More than two and a half years after the trial opened, court president Giuseppe Pignatone read out sentences ranging from a fine to more than seven years in jail.

The court also ordered the confiscation from those convicted of 166 million euros, and ordered them to compensate the civil parties to the tune of more than 200 million euros.

The Holy See had declared itself “an offended party” and four Vatican entities were civil parties, claiming hundreds of millions of euros, including for moral and reputational damage.

Murky finances

The trial shone a light on the Holy See’s murky finances, which Pope Francis has sought to clean up since taking the helm of the Catholic Church in March 2013.

Just weeks before the first hearing, Francis gave the Vatican’s civilian courts the power to try cardinals and bishops, where previously they were judged by a court presided over by cardinals.

At the heart of the trial was the purchase of a building in London’s upmarket Chelsea neighbourhood, which resulted in losses that the Vatican claimed dipped into resources intended for charity.

Becciu was found guilty of embezzlement over the decision to invest $200 million in 2013-2014 into a fund run by financier Raffaele Mincione, which the judges said was hugely risky.

Some of this money went to buying part of the Sloane Avenue property — a deal in which the Vatican lost between 140 million and 190 million euros, according to prosecutors.

Prosecutor Alessandro Diddi had requested seven years and three months in jail for Becciu, who had always insisted he never took a cent.

Mincione was on Saturday jailed for five and a half years while another broker involved in the London deal, Gianluigi Torzi, was jailed for six.

Charitable causes

The trial involved more than 80 hearings in the dedicated room within the Vatican Museums, where a portrait of a smiling Pope Francis hangs on the wall.

The process had been mired by procedural wrangling, with defence lawyers complaining about a lack of access to key evidence.

Becciu, a globe-trotting former Vatican diplomat, was number two in the Secretariat of State, the Vatican department that works most closely with the pope, from 2011 to 2018.

He was moved to lead the department that deals with the creation of saints, before abruptly resigning in September 2020, after being informed of an investigation against him.
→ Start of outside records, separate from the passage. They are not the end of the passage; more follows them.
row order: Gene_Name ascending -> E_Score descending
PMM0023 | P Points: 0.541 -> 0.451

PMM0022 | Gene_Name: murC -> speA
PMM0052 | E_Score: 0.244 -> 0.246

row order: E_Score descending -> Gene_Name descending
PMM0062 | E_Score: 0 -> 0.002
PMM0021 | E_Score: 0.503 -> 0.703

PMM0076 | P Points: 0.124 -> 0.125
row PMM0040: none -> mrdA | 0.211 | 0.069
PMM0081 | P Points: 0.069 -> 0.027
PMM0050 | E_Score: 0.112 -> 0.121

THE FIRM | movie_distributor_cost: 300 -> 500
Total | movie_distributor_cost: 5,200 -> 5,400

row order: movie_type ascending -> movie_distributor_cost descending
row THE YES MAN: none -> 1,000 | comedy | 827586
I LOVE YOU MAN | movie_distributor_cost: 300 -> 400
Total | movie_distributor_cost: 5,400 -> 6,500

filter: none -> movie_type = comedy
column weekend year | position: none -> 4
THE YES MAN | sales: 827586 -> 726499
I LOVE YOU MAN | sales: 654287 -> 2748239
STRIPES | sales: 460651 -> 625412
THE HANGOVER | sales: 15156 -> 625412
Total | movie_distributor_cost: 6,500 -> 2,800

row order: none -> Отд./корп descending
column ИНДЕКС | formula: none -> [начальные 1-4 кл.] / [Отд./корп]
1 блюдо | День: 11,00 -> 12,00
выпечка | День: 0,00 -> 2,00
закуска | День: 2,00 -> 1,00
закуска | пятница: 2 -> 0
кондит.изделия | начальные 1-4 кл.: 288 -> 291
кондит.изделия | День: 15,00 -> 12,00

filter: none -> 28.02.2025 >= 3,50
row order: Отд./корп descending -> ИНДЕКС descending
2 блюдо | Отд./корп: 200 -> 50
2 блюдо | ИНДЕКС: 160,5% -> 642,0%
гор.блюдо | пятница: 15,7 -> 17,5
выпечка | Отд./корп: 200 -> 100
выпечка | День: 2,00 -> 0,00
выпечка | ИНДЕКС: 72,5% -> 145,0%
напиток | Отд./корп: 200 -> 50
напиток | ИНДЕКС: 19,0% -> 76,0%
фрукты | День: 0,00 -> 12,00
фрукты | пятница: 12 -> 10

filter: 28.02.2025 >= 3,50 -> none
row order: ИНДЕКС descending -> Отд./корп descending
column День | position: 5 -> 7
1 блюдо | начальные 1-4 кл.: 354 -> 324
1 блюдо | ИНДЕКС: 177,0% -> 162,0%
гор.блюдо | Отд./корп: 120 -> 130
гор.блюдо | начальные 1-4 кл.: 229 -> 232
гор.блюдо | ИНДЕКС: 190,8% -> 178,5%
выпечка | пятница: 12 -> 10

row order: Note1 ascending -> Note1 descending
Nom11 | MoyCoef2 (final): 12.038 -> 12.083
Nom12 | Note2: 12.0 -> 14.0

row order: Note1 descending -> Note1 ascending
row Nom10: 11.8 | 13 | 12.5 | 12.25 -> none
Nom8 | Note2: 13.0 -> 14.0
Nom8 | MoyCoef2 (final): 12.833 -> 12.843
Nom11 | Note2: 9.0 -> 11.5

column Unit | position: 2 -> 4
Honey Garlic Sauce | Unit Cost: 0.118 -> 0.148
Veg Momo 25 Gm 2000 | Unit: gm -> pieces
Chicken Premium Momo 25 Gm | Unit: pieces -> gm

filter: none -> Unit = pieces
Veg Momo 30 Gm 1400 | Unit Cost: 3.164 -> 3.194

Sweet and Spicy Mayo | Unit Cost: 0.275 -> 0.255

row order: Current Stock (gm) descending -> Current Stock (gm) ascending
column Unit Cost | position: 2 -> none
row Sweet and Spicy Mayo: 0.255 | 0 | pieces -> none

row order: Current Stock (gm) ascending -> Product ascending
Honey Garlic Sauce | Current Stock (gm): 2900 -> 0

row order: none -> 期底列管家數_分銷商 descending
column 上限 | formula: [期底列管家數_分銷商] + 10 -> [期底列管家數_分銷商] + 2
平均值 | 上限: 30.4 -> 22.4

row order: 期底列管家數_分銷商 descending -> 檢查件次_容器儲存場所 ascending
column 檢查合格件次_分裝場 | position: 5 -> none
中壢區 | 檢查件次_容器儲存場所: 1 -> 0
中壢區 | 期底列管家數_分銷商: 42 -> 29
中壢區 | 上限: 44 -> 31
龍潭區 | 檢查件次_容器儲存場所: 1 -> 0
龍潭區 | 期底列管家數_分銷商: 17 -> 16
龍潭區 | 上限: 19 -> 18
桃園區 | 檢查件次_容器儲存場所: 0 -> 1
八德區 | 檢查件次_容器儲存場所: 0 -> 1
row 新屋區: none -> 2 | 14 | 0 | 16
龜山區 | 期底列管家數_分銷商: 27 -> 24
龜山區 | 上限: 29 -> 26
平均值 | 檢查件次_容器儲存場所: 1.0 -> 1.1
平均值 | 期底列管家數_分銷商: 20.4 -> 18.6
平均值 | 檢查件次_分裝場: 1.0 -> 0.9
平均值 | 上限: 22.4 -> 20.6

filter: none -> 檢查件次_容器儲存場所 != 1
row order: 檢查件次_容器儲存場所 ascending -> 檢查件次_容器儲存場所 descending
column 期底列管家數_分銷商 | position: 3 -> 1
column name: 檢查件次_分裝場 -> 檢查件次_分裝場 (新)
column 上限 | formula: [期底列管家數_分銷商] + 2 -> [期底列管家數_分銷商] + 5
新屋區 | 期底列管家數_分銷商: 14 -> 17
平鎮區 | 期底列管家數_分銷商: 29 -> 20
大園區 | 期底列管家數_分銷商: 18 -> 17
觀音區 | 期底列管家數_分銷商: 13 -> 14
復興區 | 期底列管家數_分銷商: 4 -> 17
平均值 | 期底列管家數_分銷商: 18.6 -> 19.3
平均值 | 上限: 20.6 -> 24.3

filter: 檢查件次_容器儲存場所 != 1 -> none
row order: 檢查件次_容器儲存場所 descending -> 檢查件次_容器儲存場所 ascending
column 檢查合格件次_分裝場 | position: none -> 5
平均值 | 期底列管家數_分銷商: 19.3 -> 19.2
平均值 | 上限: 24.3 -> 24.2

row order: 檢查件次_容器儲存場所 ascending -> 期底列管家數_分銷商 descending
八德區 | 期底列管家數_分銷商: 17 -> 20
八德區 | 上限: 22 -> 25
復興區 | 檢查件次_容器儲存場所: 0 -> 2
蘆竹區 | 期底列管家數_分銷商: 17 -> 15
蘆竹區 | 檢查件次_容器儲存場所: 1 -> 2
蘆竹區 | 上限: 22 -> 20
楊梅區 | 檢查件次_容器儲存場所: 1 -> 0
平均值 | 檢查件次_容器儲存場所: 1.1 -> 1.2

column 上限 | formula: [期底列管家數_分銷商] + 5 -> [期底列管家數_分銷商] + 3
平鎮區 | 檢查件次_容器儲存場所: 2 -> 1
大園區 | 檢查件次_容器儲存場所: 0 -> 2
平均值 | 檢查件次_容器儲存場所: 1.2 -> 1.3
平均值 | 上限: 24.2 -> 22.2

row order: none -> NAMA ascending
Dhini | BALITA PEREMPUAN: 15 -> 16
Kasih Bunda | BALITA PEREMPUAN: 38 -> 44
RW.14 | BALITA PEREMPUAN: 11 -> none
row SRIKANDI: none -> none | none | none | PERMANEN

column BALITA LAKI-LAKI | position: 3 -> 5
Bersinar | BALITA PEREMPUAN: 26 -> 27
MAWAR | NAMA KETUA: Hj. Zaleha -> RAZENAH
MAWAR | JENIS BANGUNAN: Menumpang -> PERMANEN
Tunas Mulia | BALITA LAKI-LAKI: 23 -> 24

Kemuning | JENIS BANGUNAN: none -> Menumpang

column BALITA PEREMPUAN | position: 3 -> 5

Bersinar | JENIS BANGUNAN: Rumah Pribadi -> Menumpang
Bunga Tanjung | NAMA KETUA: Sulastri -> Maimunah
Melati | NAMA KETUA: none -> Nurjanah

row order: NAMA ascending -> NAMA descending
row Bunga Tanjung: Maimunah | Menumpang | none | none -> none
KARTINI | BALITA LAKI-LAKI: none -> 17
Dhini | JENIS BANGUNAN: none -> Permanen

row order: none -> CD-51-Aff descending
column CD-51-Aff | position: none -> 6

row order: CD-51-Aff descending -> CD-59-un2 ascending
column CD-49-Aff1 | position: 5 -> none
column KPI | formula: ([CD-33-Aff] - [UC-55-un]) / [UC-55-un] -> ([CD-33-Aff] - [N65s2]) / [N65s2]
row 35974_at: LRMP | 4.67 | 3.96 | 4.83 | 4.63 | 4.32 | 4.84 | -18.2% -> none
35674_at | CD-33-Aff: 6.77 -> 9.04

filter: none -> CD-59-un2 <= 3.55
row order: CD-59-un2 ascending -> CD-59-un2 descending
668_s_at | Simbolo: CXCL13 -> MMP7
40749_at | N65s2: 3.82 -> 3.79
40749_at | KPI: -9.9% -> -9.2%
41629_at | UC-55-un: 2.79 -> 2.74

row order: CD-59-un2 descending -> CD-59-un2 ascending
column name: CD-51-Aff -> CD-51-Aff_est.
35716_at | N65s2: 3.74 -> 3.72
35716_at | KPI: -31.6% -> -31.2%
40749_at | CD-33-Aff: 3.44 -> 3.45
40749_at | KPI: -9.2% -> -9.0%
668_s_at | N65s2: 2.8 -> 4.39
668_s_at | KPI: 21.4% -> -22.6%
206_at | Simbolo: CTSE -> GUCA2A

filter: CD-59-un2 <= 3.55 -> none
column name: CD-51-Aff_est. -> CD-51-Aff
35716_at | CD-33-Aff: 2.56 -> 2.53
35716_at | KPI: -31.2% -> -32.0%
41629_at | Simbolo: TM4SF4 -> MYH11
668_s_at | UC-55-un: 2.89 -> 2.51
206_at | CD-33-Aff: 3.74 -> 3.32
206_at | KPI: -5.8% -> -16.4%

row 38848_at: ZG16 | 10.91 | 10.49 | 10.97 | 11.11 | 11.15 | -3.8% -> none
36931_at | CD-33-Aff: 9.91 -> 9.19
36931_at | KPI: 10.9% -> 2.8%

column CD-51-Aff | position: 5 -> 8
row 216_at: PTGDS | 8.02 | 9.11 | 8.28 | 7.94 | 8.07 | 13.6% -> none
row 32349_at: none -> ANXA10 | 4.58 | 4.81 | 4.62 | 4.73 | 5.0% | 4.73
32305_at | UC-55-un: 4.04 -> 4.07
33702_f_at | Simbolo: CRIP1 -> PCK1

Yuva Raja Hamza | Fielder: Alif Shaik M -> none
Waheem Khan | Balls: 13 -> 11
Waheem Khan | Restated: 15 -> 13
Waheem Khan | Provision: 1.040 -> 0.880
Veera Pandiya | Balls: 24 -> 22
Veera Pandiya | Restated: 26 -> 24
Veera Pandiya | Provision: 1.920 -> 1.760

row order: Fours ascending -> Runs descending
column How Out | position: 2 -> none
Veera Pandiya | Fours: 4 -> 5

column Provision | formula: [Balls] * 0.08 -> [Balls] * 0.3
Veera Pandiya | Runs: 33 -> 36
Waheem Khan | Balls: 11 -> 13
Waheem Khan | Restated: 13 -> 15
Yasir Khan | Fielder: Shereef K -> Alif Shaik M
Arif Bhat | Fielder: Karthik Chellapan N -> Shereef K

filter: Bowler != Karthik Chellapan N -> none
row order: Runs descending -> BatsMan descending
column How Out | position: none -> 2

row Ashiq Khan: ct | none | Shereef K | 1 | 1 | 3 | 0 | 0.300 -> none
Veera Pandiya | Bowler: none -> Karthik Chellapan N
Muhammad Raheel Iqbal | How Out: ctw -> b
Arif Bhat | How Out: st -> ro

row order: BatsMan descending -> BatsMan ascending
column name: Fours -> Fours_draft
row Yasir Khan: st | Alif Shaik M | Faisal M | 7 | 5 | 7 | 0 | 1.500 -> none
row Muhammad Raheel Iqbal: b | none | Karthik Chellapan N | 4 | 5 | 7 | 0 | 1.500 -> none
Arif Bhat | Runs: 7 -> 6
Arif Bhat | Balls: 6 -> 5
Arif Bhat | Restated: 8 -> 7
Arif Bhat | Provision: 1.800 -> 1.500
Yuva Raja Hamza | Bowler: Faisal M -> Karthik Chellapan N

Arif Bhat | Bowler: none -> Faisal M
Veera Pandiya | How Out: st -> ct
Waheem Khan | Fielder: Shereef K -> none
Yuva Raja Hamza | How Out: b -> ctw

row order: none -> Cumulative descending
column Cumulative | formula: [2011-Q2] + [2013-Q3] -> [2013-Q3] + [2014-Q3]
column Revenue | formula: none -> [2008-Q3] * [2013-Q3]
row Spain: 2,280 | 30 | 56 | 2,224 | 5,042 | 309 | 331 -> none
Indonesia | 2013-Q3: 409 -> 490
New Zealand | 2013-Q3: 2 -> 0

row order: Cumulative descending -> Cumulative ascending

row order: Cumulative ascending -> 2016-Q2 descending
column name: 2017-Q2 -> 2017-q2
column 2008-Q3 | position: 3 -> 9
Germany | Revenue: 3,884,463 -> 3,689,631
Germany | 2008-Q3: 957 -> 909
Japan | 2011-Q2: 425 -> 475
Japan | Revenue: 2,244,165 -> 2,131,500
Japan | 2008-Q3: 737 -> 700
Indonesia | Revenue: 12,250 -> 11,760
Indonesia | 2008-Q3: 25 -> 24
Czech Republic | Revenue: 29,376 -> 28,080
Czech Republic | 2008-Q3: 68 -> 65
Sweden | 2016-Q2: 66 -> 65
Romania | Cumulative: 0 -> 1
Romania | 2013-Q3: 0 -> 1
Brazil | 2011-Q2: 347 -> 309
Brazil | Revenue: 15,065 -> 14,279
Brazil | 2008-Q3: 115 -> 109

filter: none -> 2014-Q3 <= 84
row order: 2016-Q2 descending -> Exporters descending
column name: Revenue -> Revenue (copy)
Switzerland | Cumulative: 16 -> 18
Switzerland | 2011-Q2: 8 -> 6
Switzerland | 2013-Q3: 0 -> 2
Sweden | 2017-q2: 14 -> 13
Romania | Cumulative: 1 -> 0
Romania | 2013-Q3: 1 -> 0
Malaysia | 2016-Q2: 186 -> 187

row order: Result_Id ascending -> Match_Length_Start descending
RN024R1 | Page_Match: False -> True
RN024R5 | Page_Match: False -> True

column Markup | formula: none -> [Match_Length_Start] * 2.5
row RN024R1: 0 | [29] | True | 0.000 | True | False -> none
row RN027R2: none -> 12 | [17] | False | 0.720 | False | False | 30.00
Initially, this was about a probe into 125,000 euros of Vatican money he donated to a charity in his native Sardinia, run by his brother. He was convicted of conflict of interest over this Saturday.

Becciu was later drawn into investigations into the London purchase.

Becciu was also found guilty over a 570,000-euro payment made to a Sardinian woman, Cecilia Marogna, which he claimed were to help negotiate the release of a Colombian nun kidnapped in Mali. Marogna was jailed for three years and nine months.

Among the other defendants sentenced Saturday was Enrico Crasso, a former Vatican investment manager, jailed for seven years, and former Vatican employee Fabrizio Tirabassi, jailed for seven and a half.